───── RECORDS SHOWN
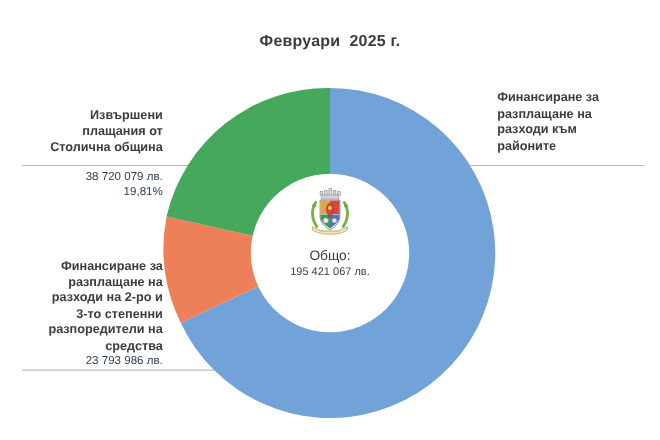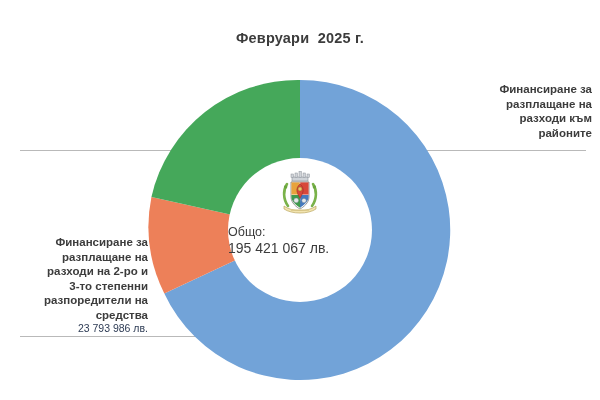--- a/index.html
+++ b/index.html
@@ -52,36 +52,37 @@
     height: 300px;
     overflow: visible;
   }
 
   
   .center-block {
     position: absolute;
     left: 228px;
     top: 168px;
     width: 144px;
+    text-align: center;
     pointer-events: none;
   }
   .emblem {
     display: block;
     margin: 0 auto 8px auto;
     width: 44px;
     height: 48px;
   }
   .center-total-label {
     font-size: 12.5px;
     color: #3c3c3c;
     line-height: 16px;
     white-space: pre;
   }
   .center-total-value {
-    font-size: 14px;
+    font-size: 10px;
     color: #3c3c3c;
     line-height: 16px;
     white-space: pre;
   }
 
   
   .leaders {
     position: absolute;
     inset: 0;
     width: 600px;
@@ -92,21 +93,20 @@
   
   .callout {
     position: absolute;
   }
   .callout .cl-title {
     font-size: 11.5px;
     font-weight: bold;
     color: #3c3c3c;
     line-height: 14.5px;
     white-space: pre-line;
-    text-align: right;
   }
   .callout .cl-amount,
   .callout .cl-percent {
     font-size: 10.5px;
     color: #2e3c55;
     line-height: 13.5px;
     white-space: pre;
   }
 
   .callout-right { left: 452px; top: 82px; width: 140px; text-align: left; }
@@ -184,20 +184,29 @@
     <div class="center-total-value">195 421 067 лв.</div>
   </div>
 
   <div class="callout callout-right">
     <div class="cl-title">Финансиране за
 разплащане на
 разходи към
 районите</div>
   </div>
 
+  <div class="callout callout-topleft">
+    <div class="cl-title">Извършени
+плащания от
+Столична община</div>
+    <div class="cl-values">
+      <div class="cl-amount">38 720 079 лв.</div>
+      <div class="cl-percent">19,81%</div>
+    </div>
+  </div>
 
   <div class="callout callout-bottomleft">
     <div class="cl-title">Финансиране за
 разплащане на
 разходи на 2-ро и
 3-то степенни
 разпоредители на
 средства</div>
     <div class="cl-values">
       <div class="cl-amount">23 793 986 лв.</div>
──────────
Each record above should be repeated exactly, please, without pictures.

- [ANSWER BELOW]:
--- a/index.html
+++ b/index.html
@@ -52,36 +52,37 @@
     height: 300px;
     overflow: visible;
   }
 
   
   .center-block {
     position: absolute;
     left: 228px;
     top: 168px;
     width: 144px;
+    text-align: center;
     pointer-events: none;
   }
   .emblem {
     display: block;
     margin: 0 auto 8px auto;
     width: 44px;
     height: 48px;
   }
   .center-total-label {
     font-size: 12.5px;
     color: #3c3c3c;
     line-height: 16px;
     white-space: pre;
   }
   .center-total-value {
-    font-size: 14px;
+    font-size: 10px;
     color: #3c3c3c;
     line-height: 16px;
     white-space: pre;
   }
 
   
   .leaders {
     position: absolute;
     inset: 0;
     width: 600px;
@@ -92,21 +93,20 @@
   
   .callout {
     position: absolute;
   }
   .callout .cl-title {
     font-size: 11.5px;
     font-weight: bold;
     color: #3c3c3c;
     line-height: 14.5px;
     white-space: pre-line;
-    text-align: right;
   }
   .callout .cl-amount,
   .callout .cl-percent {
     font-size: 10.5px;
     color: #2e3c55;
     line-height: 13.5px;
     white-space: pre;
   }
 
   .callout-right { left: 452px; top: 82px; width: 140px; text-align: left; }
@@ -184,20 +184,29 @@
     <div class="center-total-value">195 421 067 лв.</div>
   </div>
 
   <div class="callout callout-right">
     <div class="cl-title">Финансиране за
 разплащане на
 разходи към
 районите</div>
   </div>
 
+  <div class="callout callout-topleft">
+    <div class="cl-title">Извършени
+плащания от
+Столична община</div>
+    <div class="cl-values">
+      <div class="cl-amount">38 720 079 лв.</div>
+      <div class="cl-percent">19,81%</div>
+    </div>
+  </div>
 
   <div class="callout callout-bottomleft">
     <div class="cl-title">Финансиране за
 разплащане на
 разходи на 2-ро и
 3-то степенни
 разпоредители на
 средства</div>
     <div class="cl-values">
       <div class="cl-amount">23 793 986 лв.</div>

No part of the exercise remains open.